RECORDS START
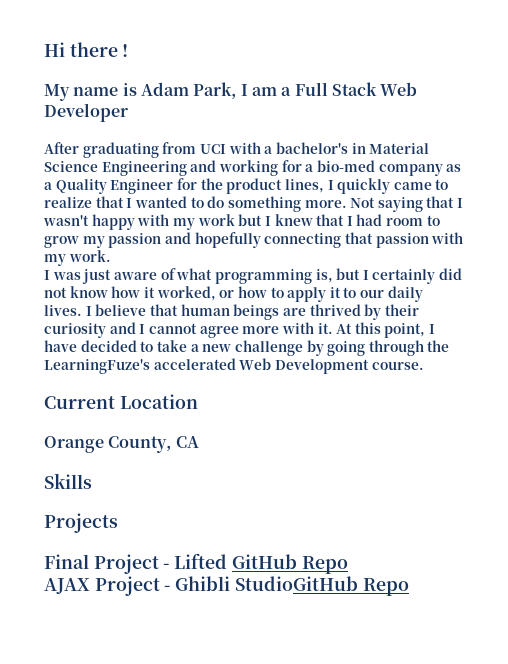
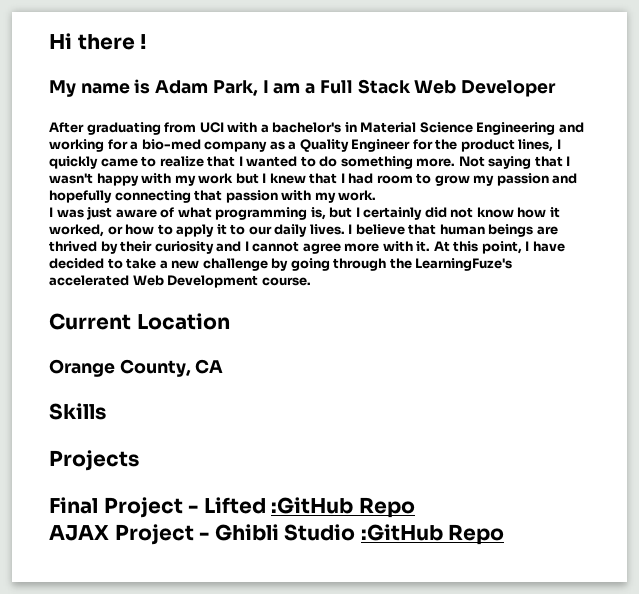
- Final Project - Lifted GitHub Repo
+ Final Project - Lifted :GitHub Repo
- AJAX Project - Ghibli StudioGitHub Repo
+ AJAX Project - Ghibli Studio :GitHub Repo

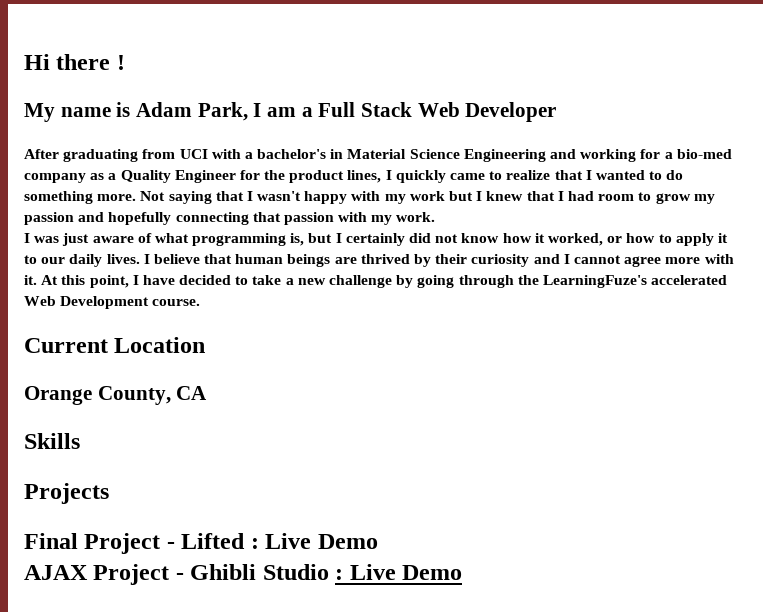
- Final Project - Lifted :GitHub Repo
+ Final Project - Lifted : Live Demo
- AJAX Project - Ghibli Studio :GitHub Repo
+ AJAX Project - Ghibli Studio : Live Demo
RECORDS END
**ASSIGNMENT:** Each record must be repeated verbatim, and no picture may appear in the copy.

**WRITTEN RESPONSE:**
- Final Project - Lifted GitHub Repo
+ Final Project - Lifted :GitHub Repo
- AJAX Project - Ghibli StudioGitHub Repo
+ AJAX Project - Ghibli Studio :GitHub Repo

- Final Project - Lifted :GitHub Repo
+ Final Project - Lifted : Live Demo
- AJAX Project - Ghibli Studio :GitHub Repo
+ AJAX Project - Ghibli Studio : Live Demo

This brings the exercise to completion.